Dazu kommt noch, daß der gegenüber dem Beschwerdeführer erhobene Tatvorwurf, für die Aufstellung der Werbetafeln während des angeführten Tatzeitraumes verantwortlich zu sein, unbegründet ist, weil diese Tafeln nach der Aktenlage zu Beginn dieses Tatzeitraumes bereits gestanden sind, wobei in der Beschwerde (neuerlich) sogar behauptet wird, daß diese Tafeln schon vor 12 Jahren errichtet worden sind. Dem Beschwerdeführer hätte demnach als Übertretung nach § 115 Abs. 1 Z. 6 leg. cit. nur vorgeworfen werden dürfen, als verantwortlicher Beauftragter im Sinne des § 9 Abs. 2 VStG dafür verantwortlich zu sein, daß die ohne baubehördliche Bewilligung aufgestellten, bewilligungspflichtigen Werbetafeln während des angegebenen Tatzeitraumes nicht beseitigt worden sind.

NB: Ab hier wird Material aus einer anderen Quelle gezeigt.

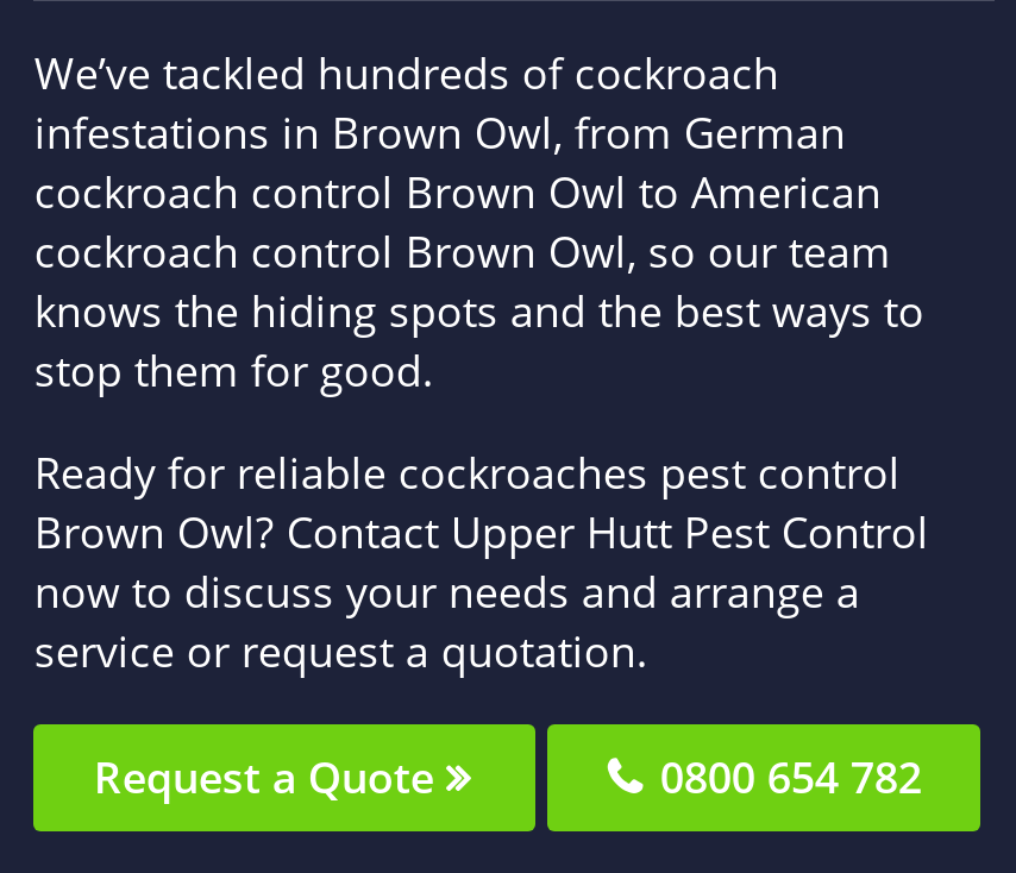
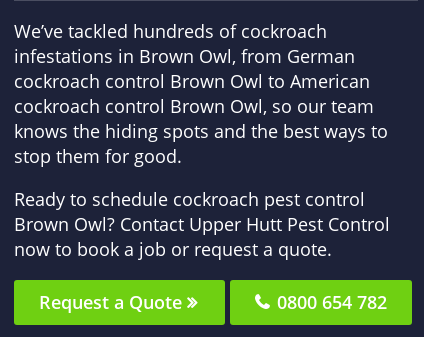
[34,444,900,501] Ready for reliable cockroaches pest control -> [14,187,365,211] Ready to schedule cockroach pest control
[34,563,860,679] now to discuss your needs and arrange a | service or request a quotation. -> [14,237,332,261] now to book a job or request a quote.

Auch in dieser Hinsicht liegt daher eine inhaltliche Rechtswidrigkeit des angefochtenen Bescheides vor, weshalb dieser gemäß § 42 Abs. 1 Z. 1 VwGG aufzuheben war, ohne noch auf das weitere Beschwerdevorbringen eingehen zu müssen.
Der Ausspruch über den Aufwandersatz gründet sich auf die §§ 47 und 48 Abs. 1 Z. 1 und 2 VwGG in Verbindung mit der Verordnung BGBl. Nr. 104/1991.
Das Mehrbegehren des Beschwerdeführers war abzuweisen, weil an Schriftsatzaufwand nur der in der zitierten Verordnung genannte Pauschalbetrag ohne "Streitgenossenzuschlag" zuzuerkennen ist und an Stempelgebühr für zwei erforderliche Beschwerdeausfertigungen, eine Vollmacht und eine vorzulegende Ausfertigung des angefochtenen Bescheides insgesamt nur S 420,-- zu entrichten waren.
Schlagworte
Schriftsatzaufwand Verhandlungsaufwand des Beschwerdeführers und der mitbeteiligten Partei Inhalt und Umfang des PauschbetragesEuropean Case Law Identifier (ECLI)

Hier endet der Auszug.